*** STORED DATA ***
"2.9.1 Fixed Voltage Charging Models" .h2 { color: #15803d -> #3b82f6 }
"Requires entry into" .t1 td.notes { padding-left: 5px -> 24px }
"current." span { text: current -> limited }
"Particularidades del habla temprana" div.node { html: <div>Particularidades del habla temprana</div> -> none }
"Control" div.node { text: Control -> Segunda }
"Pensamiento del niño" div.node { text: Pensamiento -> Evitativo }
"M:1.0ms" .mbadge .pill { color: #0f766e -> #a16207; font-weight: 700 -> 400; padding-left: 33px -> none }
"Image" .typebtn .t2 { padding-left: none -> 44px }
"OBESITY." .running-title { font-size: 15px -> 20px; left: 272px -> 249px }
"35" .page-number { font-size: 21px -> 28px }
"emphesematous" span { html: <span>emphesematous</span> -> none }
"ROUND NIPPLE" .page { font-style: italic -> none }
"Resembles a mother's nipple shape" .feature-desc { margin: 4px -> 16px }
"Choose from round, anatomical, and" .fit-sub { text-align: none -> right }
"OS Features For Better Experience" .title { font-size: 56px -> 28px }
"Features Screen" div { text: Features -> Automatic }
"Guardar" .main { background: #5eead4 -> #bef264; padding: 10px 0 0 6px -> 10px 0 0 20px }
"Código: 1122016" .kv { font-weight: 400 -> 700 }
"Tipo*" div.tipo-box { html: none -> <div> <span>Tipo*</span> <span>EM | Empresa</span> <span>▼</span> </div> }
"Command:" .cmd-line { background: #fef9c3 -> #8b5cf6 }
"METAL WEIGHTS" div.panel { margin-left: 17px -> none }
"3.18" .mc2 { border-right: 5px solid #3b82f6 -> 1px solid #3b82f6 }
*** End of STORED DATA ***
INSTRUCTIONS FOR THE TASK -
Transcribe each record exactly as it is written above.

OUTPUT FOR THIS EXERCISE -
"2.9.1 Fixed Voltage Charging Models" .h2 { color: #15803d -> #3b82f6 }
"Requires entry into" .t1 td.notes { padding-left: 5px -> 24px }
"current." span { text: current -> limited }
"Particularidades del habla temprana" div.node { html: <div>Particularidades del habla temprana</div> -> none }
"Control" div.node { text: Control -> Segunda }
"Pensamiento del niño" div.node { text: Pensamiento -> Evitativo }
"M:1.0ms" .mbadge .pill { color: #0f766e -> #a16207; font-weight: 700 -> 400; padding-left: 33px -> none }
"Image" .typebtn .t2 { padding-left: none -> 44px }
"OBESITY." .running-title { font-size: 15px -> 20px; left: 272px -> 249px }
"35" .page-number { font-size: 21px -> 28px }
"emphesematous" span { html: <span>emphesematous</span> -> none }
"ROUND NIPPLE" .page { font-style: italic -> none }
"Resembles a mother's nipple shape" .feature-desc { margin: 4px -> 16px }
"Choose from round, anatomical, and" .fit-sub { text-align: none -> right }
"OS Features For Better Experience" .title { font-size: 56px -> 28px }
"Features Screen" div { text: Features -> Automatic }
"Guardar" .main { background: #5eead4 -> #bef264; padding: 10px 0 0 6px -> 10px 0 0 20px }
"Código: 1122016" .kv { font-weight: 400 -> 700 }
"Tipo*" div.tipo-box { html: none -> <div> <span>Tipo*</span> <span>EM | Empresa</span> <span>▼</span> </div> }
"Command:" .cmd-line { background: #fef9c3 -> #8b5cf6 }
"METAL WEIGHTS" div.panel { margin-left: 17px -> none }
"3.18" .mc2 { border-right: 5px solid #3b82f6 -> 1px solid #3b82f6 }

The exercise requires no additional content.